Henry Ford Cancer Institute’s New Pavilion Will Feature Artwork From the DIA’s Inside Out Program

The Brigitte Harris Cancer Pavilion will display 28 high-quality reproductions of famous paintings
Brigitte Harris Cancer Pavilion - DIA Inside Out
As part of the Detroit Institute of Arts’ Inside Out program, “Bank of the Oise at Auvers” by Vincent Van Gogh hangs in the Brigitte Harris Cancer Pavilion. // Photograph courtesy of Henry Ford Health System

When the Detroit-based Henry Ford Cancer Institute’s new Brigitte Harris Cancer Pavilion opens for patient care on Jan. 20, some of the artwork hanging in the space may look familiar. The 187,000-square-foot pavilion will feature a collection from the Detroit Institute of Art’s Inside Out program, an initiative that aims to bring art to locals through installations set up across the metro Detroit area. 

 

As part of the partnership between the health care system and the museum, the new space will display 28 high-quality reproductions of famous paintings by Vincent Van Gogh, Henri Matisse, Detroit artist Charles McGee, Nigerian contemporary artist Solomon Irein Wangboje, German painter Karin Kneffel, and more. 

 

Hanging on the first, second, and third floors of the Brigitte Harris Cancer Pavilion, each work was selected based on the feelings they may evoke. Pieces in the waiting areas feature hopeful imagery, colorful work near the Nancy Vlasic Skywalk — the walkway that connects the pavilion to the Henry Ford Hospital — are meant to capture the attention of passerby, and artwork located near the elevators are intended to soothe anxious patients. 

 

“Art holds incredible power – it can provoke, inspire, connect, and teach. But most importantly, it can heal,” says Salvador Salort-Pons, director of the DIA, in a press release. “Through these examples of human creativity, patients and their families can find hope and beauty…” 
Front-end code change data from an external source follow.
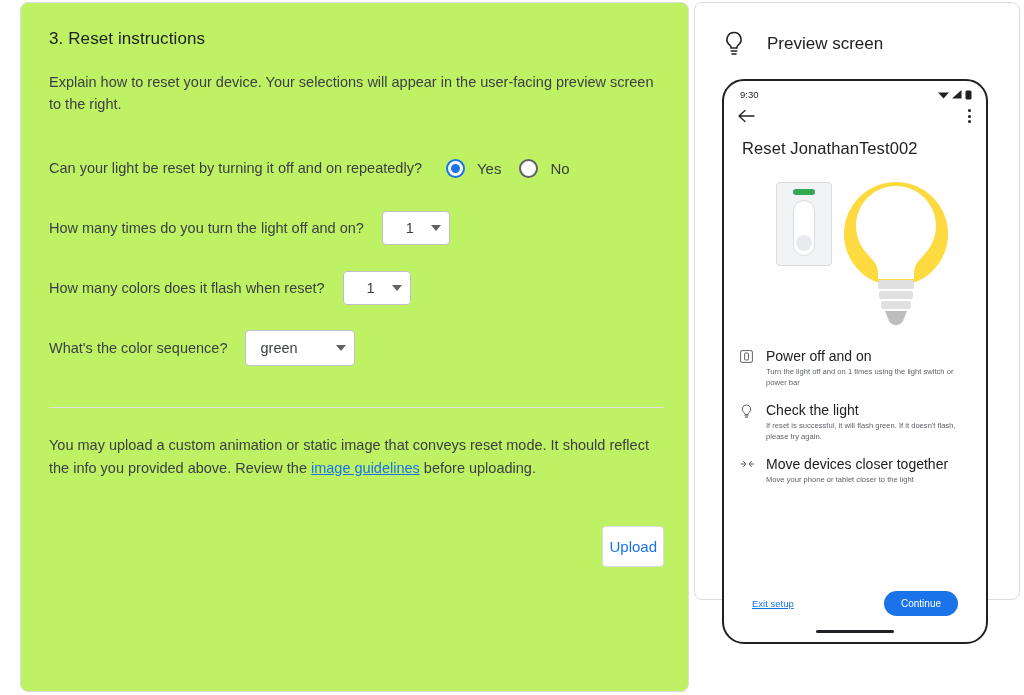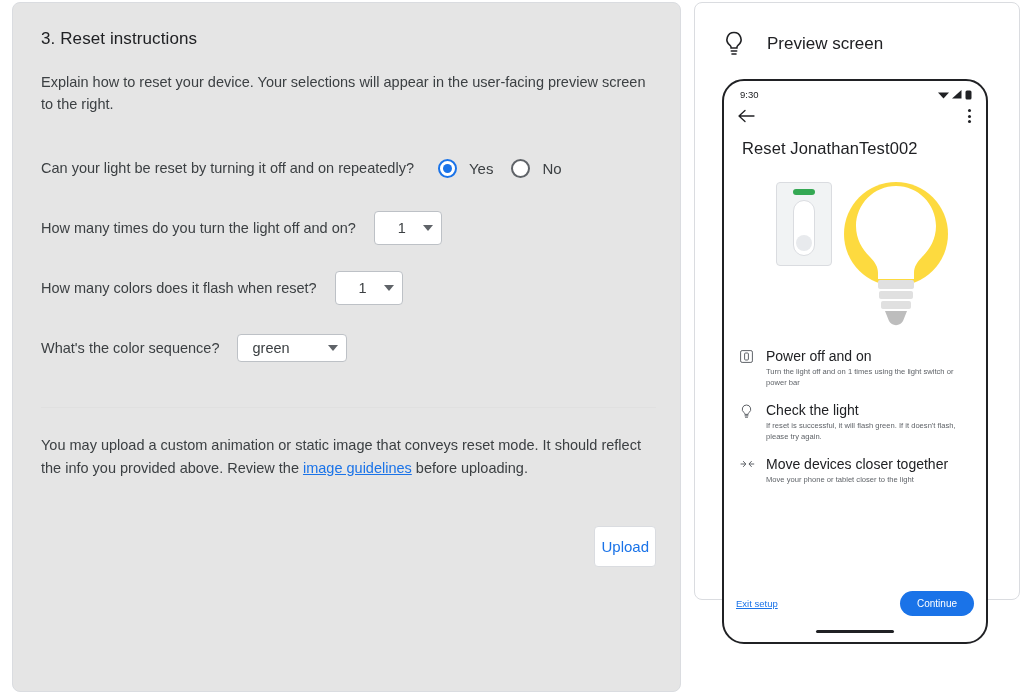"3. Reset instructions" .left-card { background: #e5e5e5 -> #bef264; left: 12px -> 20px }
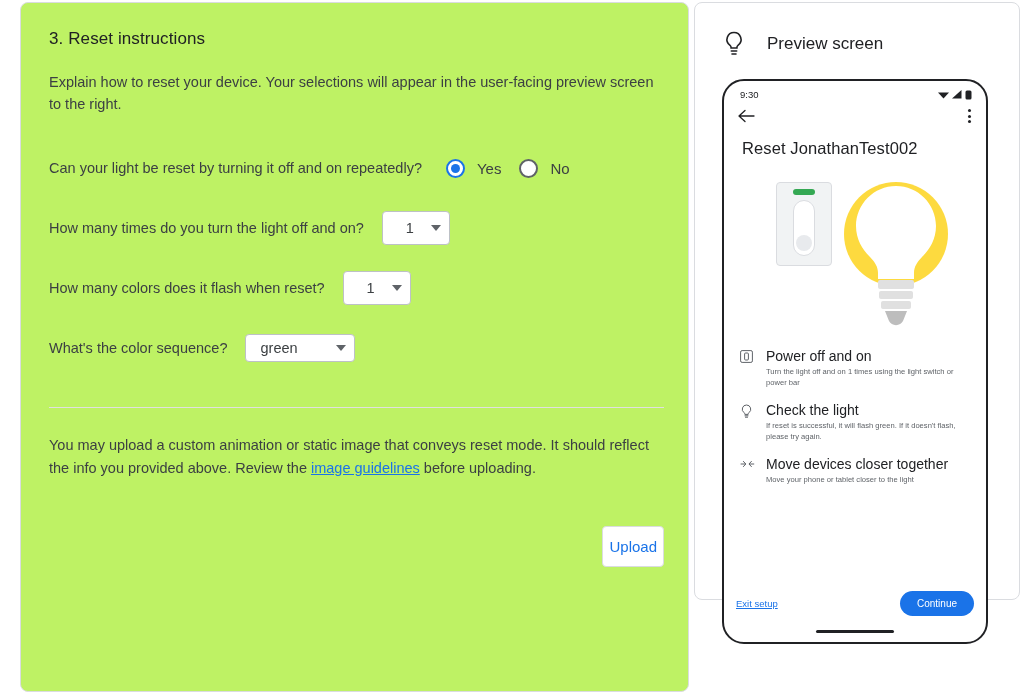"green" .select.wide { height: 28px -> 36px }
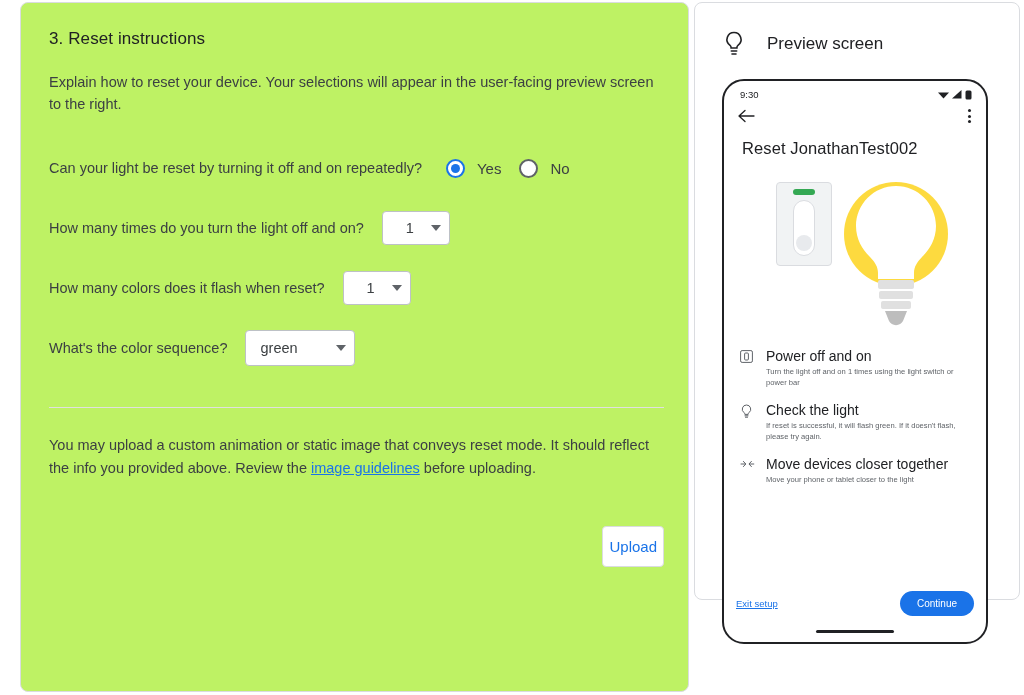"Exit setup" .phone-actions { padding: 0 12px -> 0 28px }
Brigitte Harris Cancer Pavilion - DIA Inside Out
“Noah’s Ark: Genesis” by Charles McGee is among the artwork selected for Henry Ford Cancer Institute’s new Brigitte Harris Cancer Pavilion. // Photograph courtesy of Henry Ford Health System

Officials with Henry Ford Health System also hope the partnership will give out-of-town visitors — many of whom are not able to explore Detroit — an opportunity to enjoy the city’s art scene. 

 

“Some of our patients travel from other states and even other countries, but because of the time needed for treatment, and their physical condition, they might not have an opportunity to get out and experience the rich arts and cultural offerings of Detroit,” says Megan Winkel, manager of the Healing Arts Program at the health system’s cancer institute, in a press release. “Through this partnership, our patients with cancer and their families can enjoy artworks featured in the DIA’s world-class collection, right from where they are being treated.”

 

The artwork is part of Henry Ford’s bigger mission to create a healing environment for patients and their families. Along with the Inside Out pieces, the Brigitte Harris Cancer Pavilion features floor-to-ceiling windows that let in natural light, a third-floor terrace and meditation spaces, and gathering areas for support groups, yoga classes, and music and art therapy.